Lebih lanjut, Agung mengatakan, pembangunan kekuatan TNI harus diprioritaskan pada sistem pengawasan dan deteksi lewat command, control, communications, computers, intelligence, surveillance, and reconnaissance (C4ISR). 

"Kita harus membangun mata dulu. (Untuk) C4ISR, meskipun sering kita canangkan, sampai hari ini belum terealisasi. Kalimat 'network centric warfare' itu juga sehari-hari kita keluarkan, tetapi itu belum berjalan," kata Agung yang merupakan mantan Tenaga Profesional Bidang Pertahanan dan Keamanan Lemhannas. 

Kemudian, untuk pengadaan alutsista TNI AU juga harus disesuaikan keterpaduan dan integrasi dengan matra lain. Agung mendorong doktrin konsep operasi gabungan antar-angkatan, baik itu operasi kecil maupun besar. 

Ia mengambil contoh soal alutsista baru TNI AU yang akan datang, seperti pesawat tanker A400M dan jet tempur Rafale. 

Konsol pengisian bahan bakar pada pesawat A400M (photo: RAF)

"(Pesawat) A400M (misalnya), itu konteks dengan laut apa? Konteks dengan darat apa? Rafale itu konteks dengan laut apa? Dengan darat apa? Nah ini yang disebut interoperabilitas, ini yang disebut keterpaduan. Ini yang disebut collaborative combat. Apakah itu sudah terjalin? Itu juga menjadi pertanyaan," kata Agung. 

Menurut Agung, perencanaan dari hulu hingga hilir perlu dilakukan terpadu dan bersama-sama, dalam hal ini oleh Kementerian Pertahanan RI dengan ketiga matra, termasuk TNI AU. 

"Tentu collaborative combat sangat bermanfaat dalam rangka mewujudkan efektivitas pertempuran, karena ini adalah teknologi dan prioritasnya di pengawasan, deteksi atau surveillance. Nah tantangan untuk kita apa? Yaitu pengawasan teknologi, kita tidak bisa tawar lagi," ujar Agung. 

Selain itu, Agung mengatakan, doktrin harus berorientasi bahwa Indonesia merupakan negara kepulauan. Oleh karena itu, taktik dan strategi harus dibangun. 

"Bagaimana kita deploy (kekuatan) ke zona ekonomi ekslusif (ZEE) sampai laut lepas, sementara taktik dan strategi kita belum ada," kata Agung. 

Dalam diskusi yang sama, doktrin yang berorientasi kondisi geografis juga diwanti-wanti oleh Dosen Prodi Industri Pertahanan Fakultas Sains dan Teknologi Universitas Pertahanan RI Jupriyanto. 

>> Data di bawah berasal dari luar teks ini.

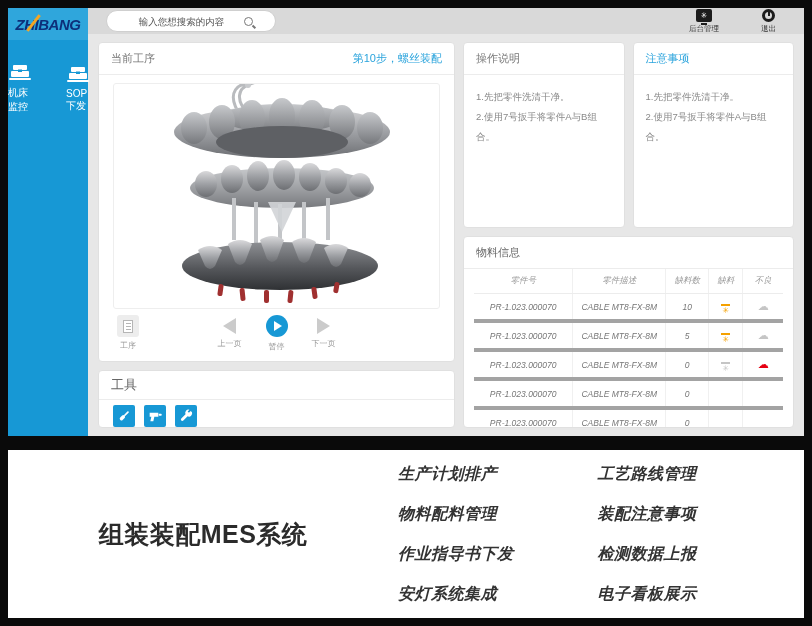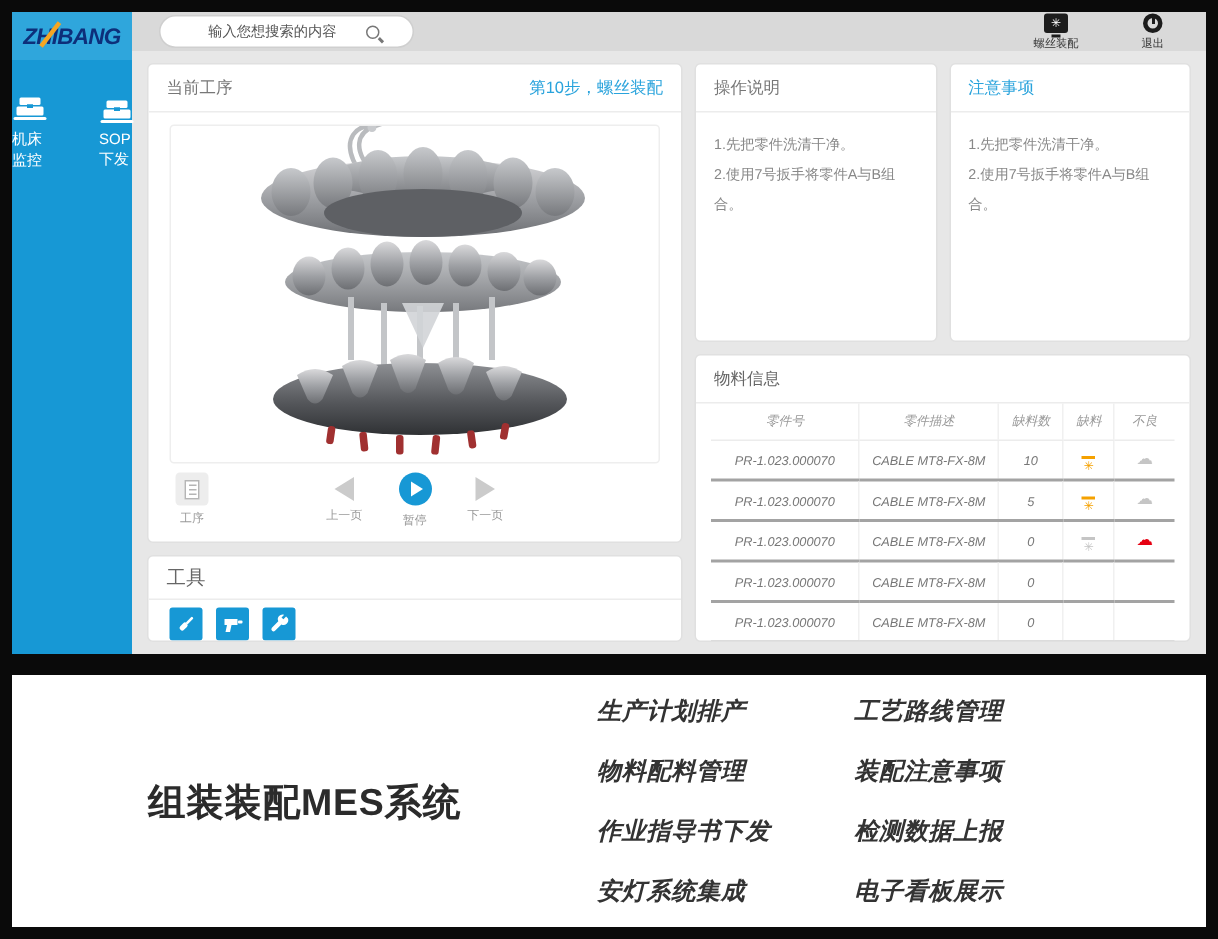"螺丝装配" span.lbl { text: 螺丝装配 -> 后台管理 }
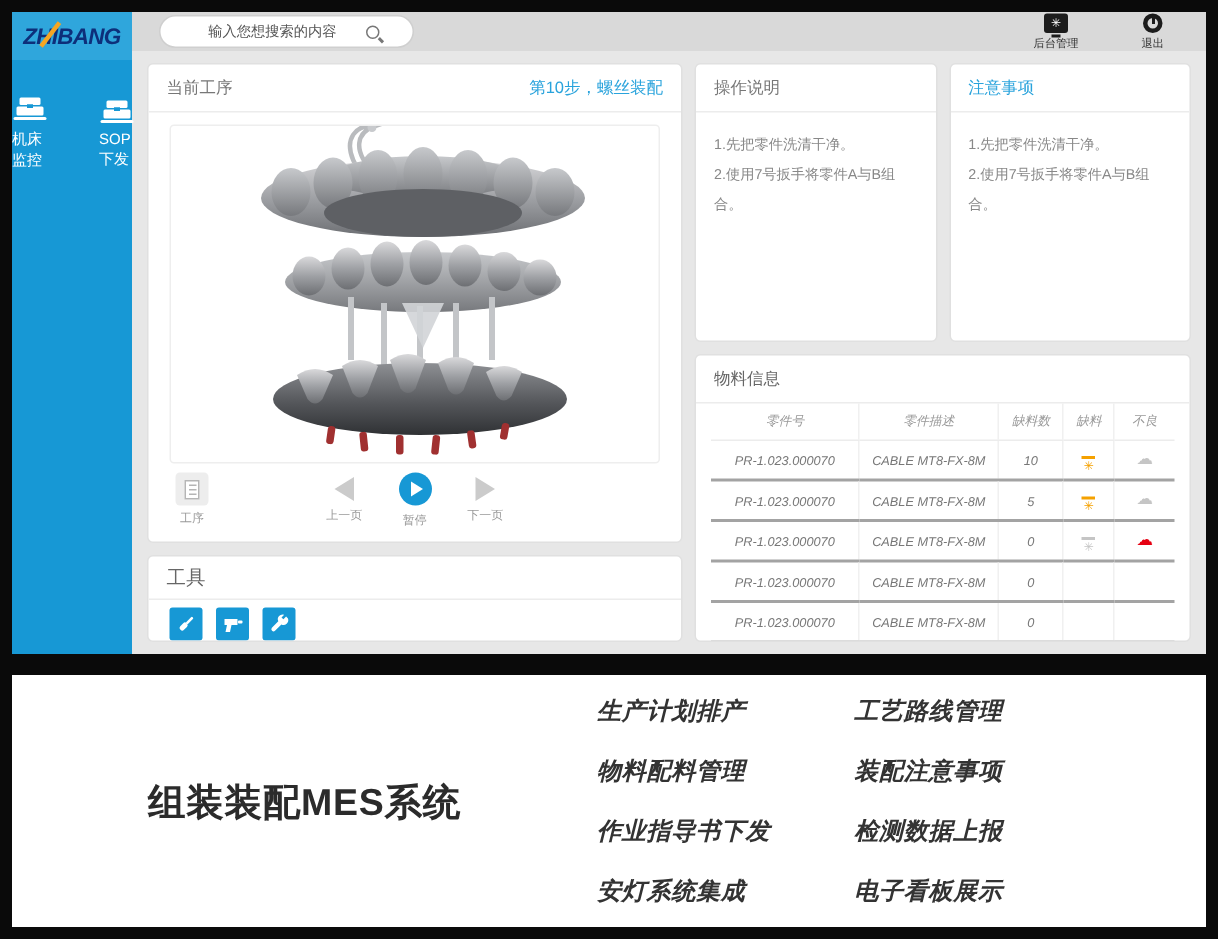"PR-1.023.000070" td { border-bottom: 2px solid #a3a3a3 -> 4px solid #a3a3a3 }
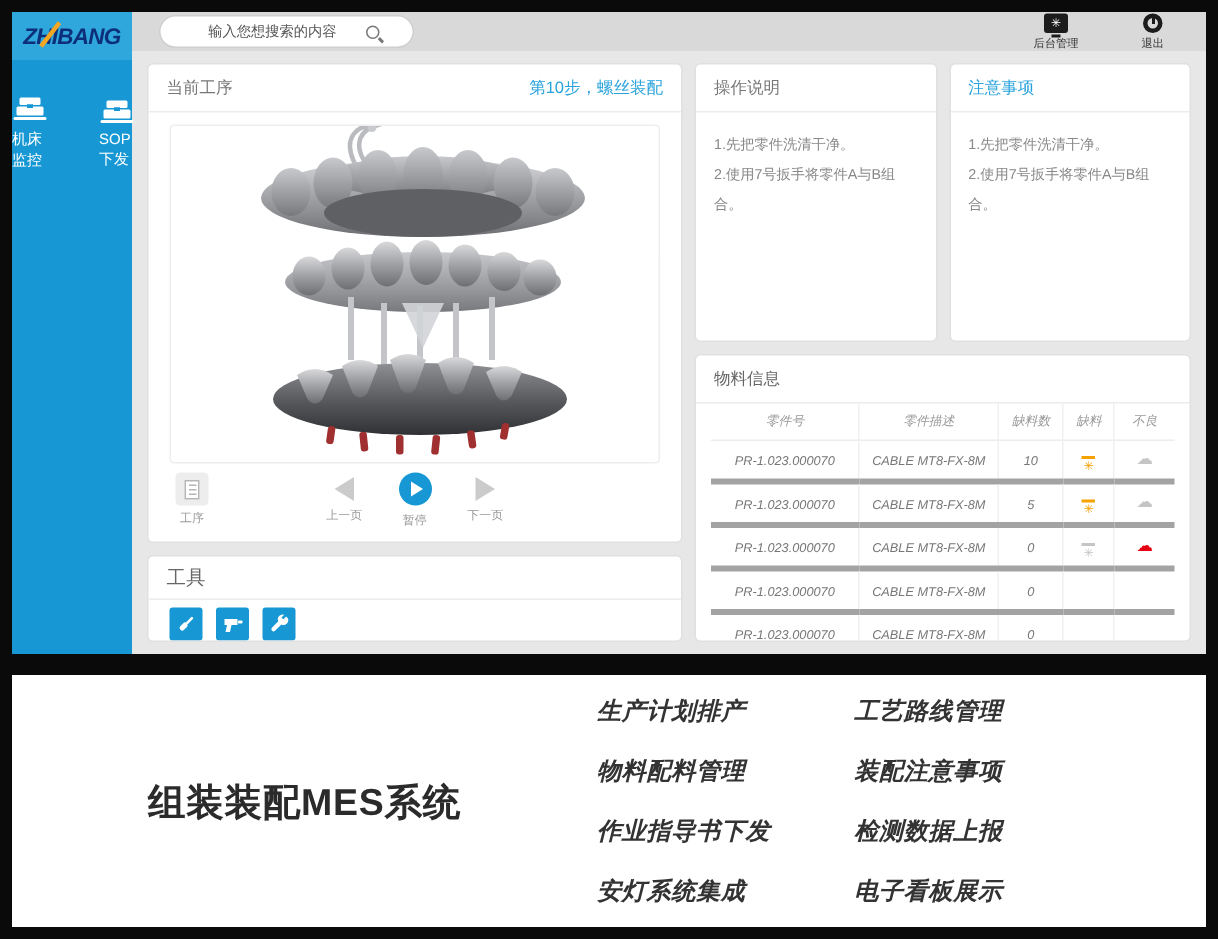"生产计划排产" .features { gap: 56px -> 84px }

Jupriyanto mencontohkan Indonesia dekat dengan Laut China Selatan (LCS) yang merupakan titik panas konflik. Hal itu bisa berdampak ke Negara Kesatuan Republik Indonesia (NKRI). 

"Bagaimana merancang doktrin pertahanan ke depan berkaitan dengan flash point yang ada di sekitar kita," kata Jupriyanto.